Version comparison data:
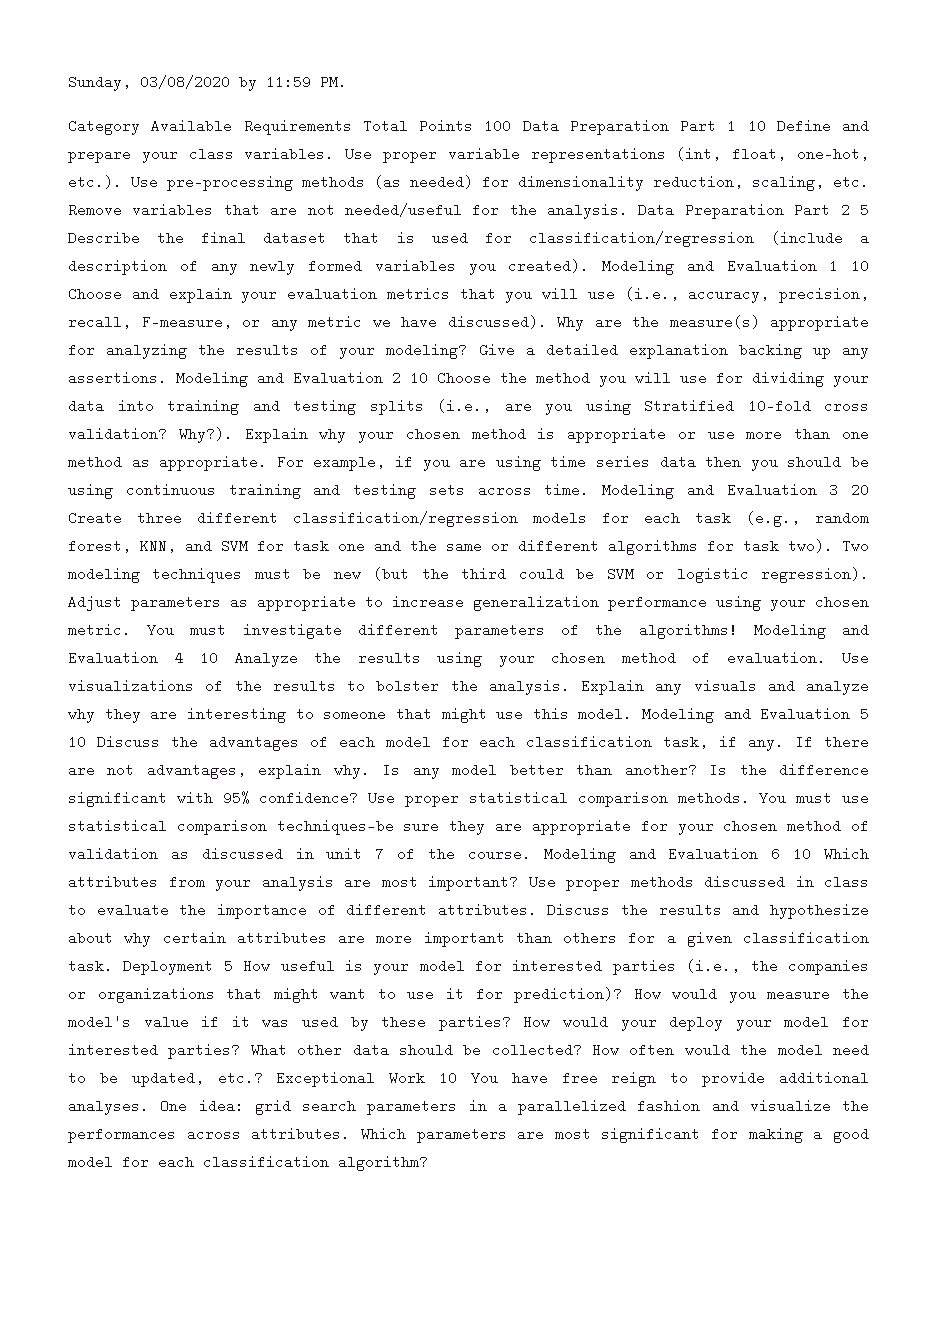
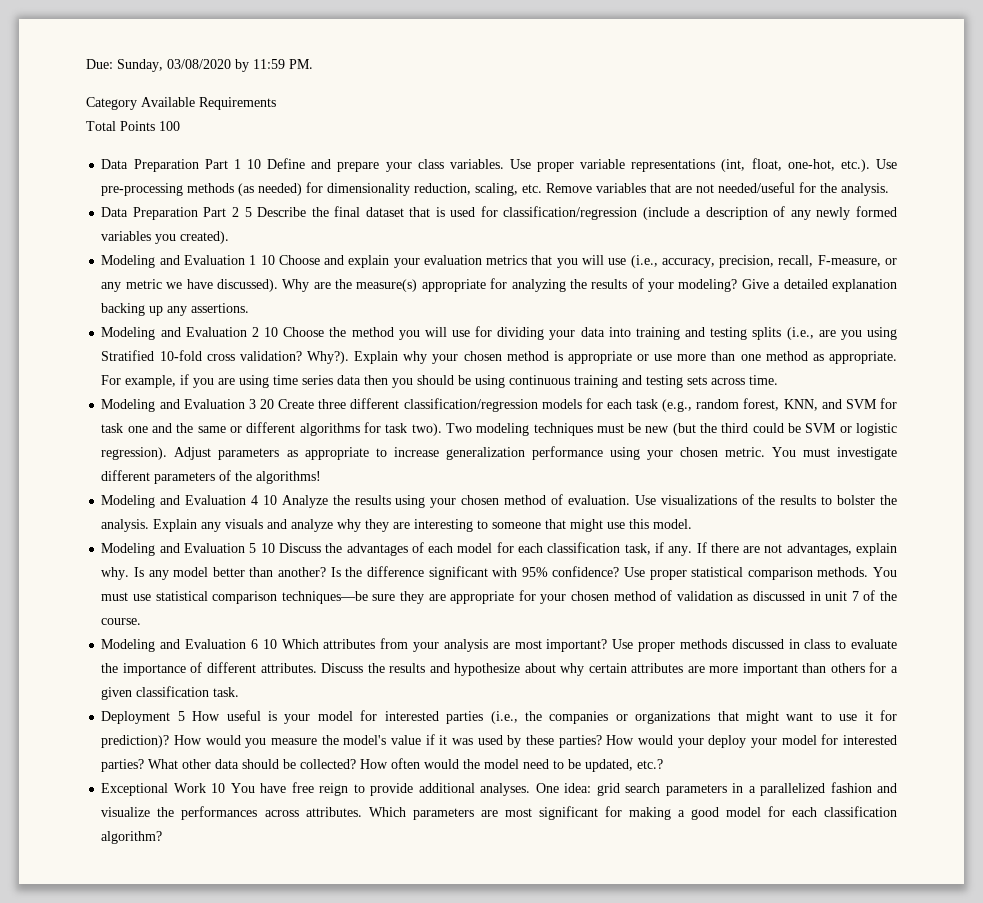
(68, 83) none -> [86,59,113,69] Due:
(352, 127) none -> (276, 103) //
(512, 126) none -> (180, 126) //
(629, 211) none -> (890, 189) //
(590, 266) none -> (230, 237) //
(167, 378) none -> (250, 308) //
(590, 490) none -> (779, 380) //
(738, 631) none -> (322, 477) //
(633, 714) none -> (693, 524) //
(531, 854) none -> (142, 621) //
(113, 966) none -> (240, 692) //
(263, 1078) none -> (664, 764) //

▶ Work item:
The span to print begins at the line containing "(590, 490) none -> (779, 380) //" and ends at the final line of the entries; print it exactly and print nothing else.

▶ Answer below:
(590, 490) none -> (779, 380) //
(738, 631) none -> (322, 477) //
(633, 714) none -> (693, 524) //
(531, 854) none -> (142, 621) //
(113, 966) none -> (240, 692) //
(263, 1078) none -> (664, 764) //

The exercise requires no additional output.